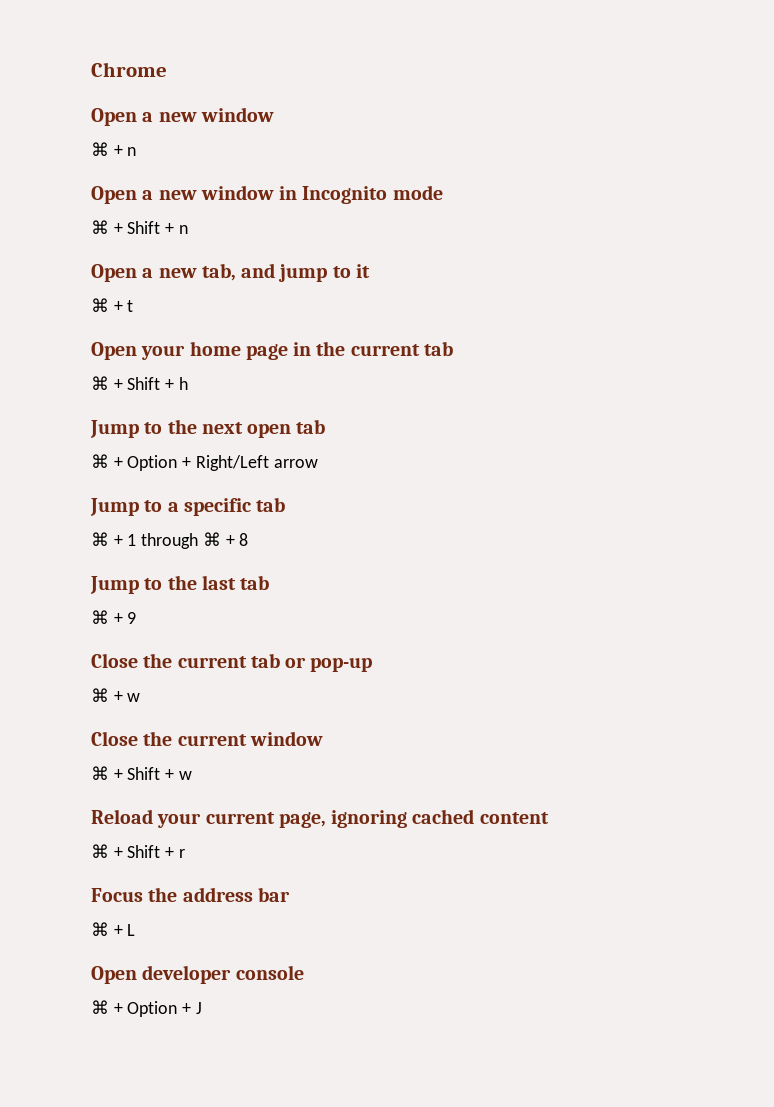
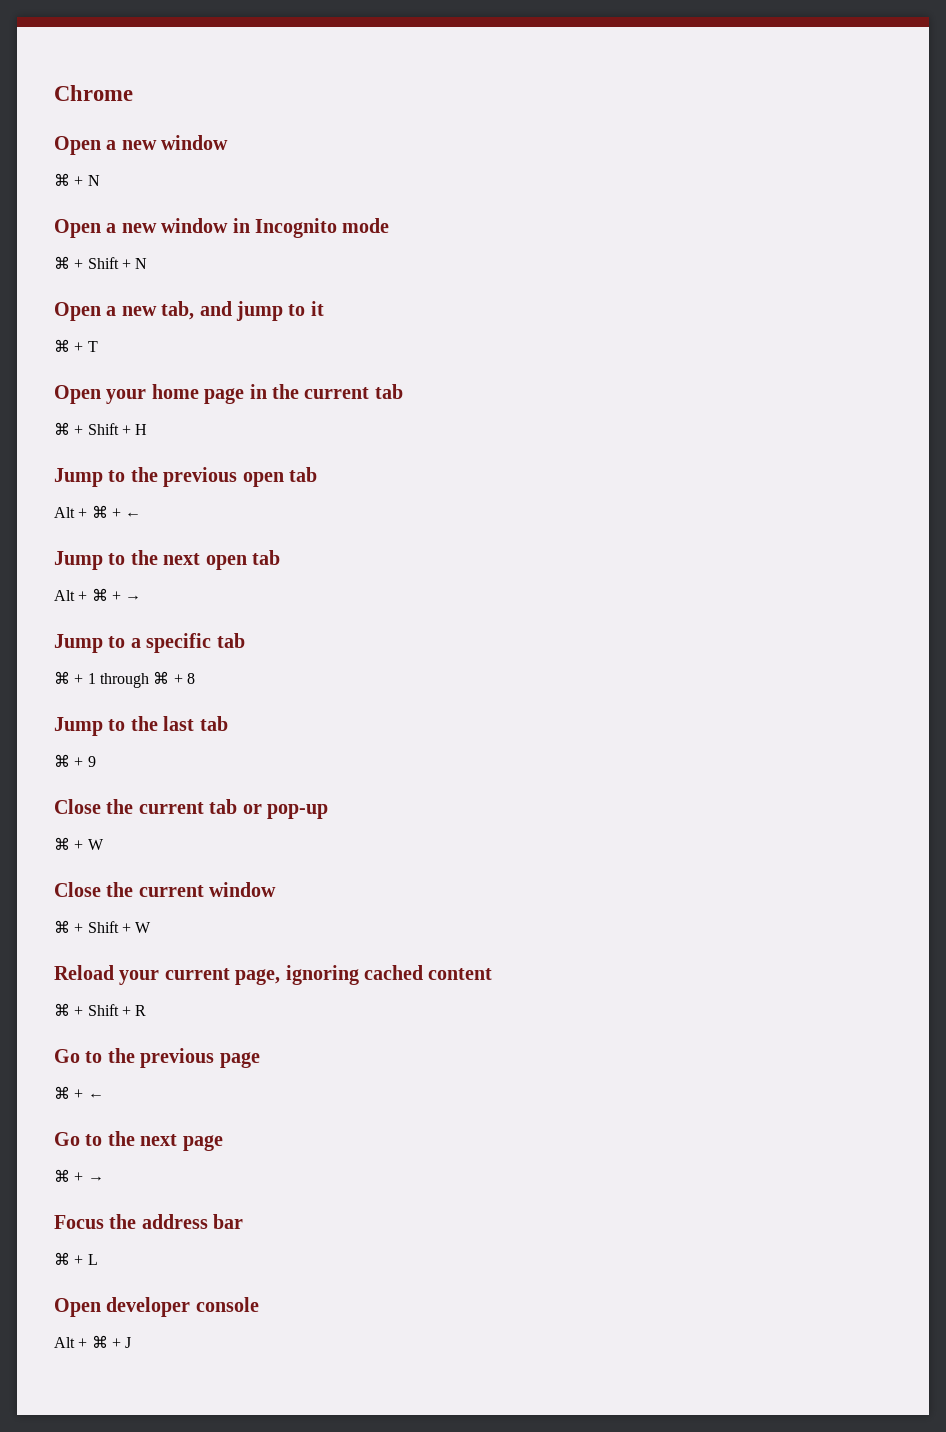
[127,147,137,156] n -> [87,175,100,186] N
[178,225,188,234] n -> [135,258,148,269] N
[127,300,134,312] t -> [87,341,98,352] T
[178,377,188,390] h -> [135,424,148,435] [54,467,317,487] [54,505,142,518] H // Jump to the previous open tab // Alt + ⌘ + ←
[91,454,318,471] ⌘ + Option + Right/Left arrow -> [54,588,142,601] Alt + ⌘ + →
[127,693,141,702] w -> [87,839,104,850] W
[178,771,192,780] w -> [135,922,152,933] W
[178,849,185,858] r -> [135,1005,147,1016] [54,1048,260,1068] [54,1086,104,1099] [54,1131,223,1151] [54,1169,104,1182] R // Go to the previous page // ⌘ + ← // Go to the next page // ⌘ + →
[91,1000,178,1017] ⌘ + Option -> [54,1335,108,1348] Alt + ⌘

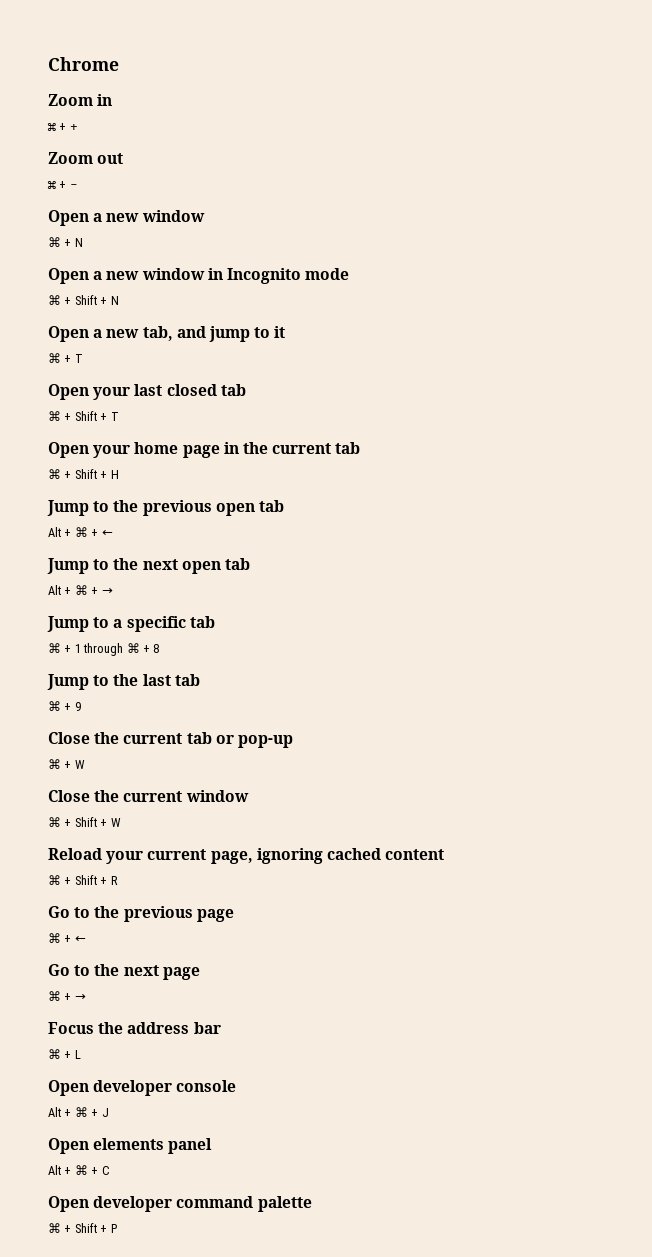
(133, 93) none -> [48,94,113,106] [47,123,78,131] [48,152,124,164] [47,181,78,189] // Zoom in // ⌘ + + // Zoom out // ⌘ + -
(98, 346) none -> [48,384,246,400] [48,411,119,421] // Open your last closed tab // ⌘ + Shift + T
(132, 1342) none -> [48,1138,213,1154] [48,1165,110,1175] [48,1196,312,1212] [48,1223,117,1233] // Open elements panel // Alt + ⌘ + C // Open developer command palette // ⌘ + Shift + P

═══

ACTION ITEM » The expected answer is a copy of each line in the records that holds the word "none".

SOLUTION FOR THIS TASK »
(133, 93) none -> [48,94,113,106] [47,123,78,131] [48,152,124,164] [47,181,78,189] // Zoom in // ⌘ + + // Zoom out // ⌘ + -
(98, 346) none -> [48,384,246,400] [48,411,119,421] // Open your last closed tab // ⌘ + Shift + T
(132, 1342) none -> [48,1138,213,1154] [48,1165,110,1175] [48,1196,312,1212] [48,1223,117,1233] // Open elements panel // Alt + ⌘ + C // Open developer command palette // ⌘ + Shift + P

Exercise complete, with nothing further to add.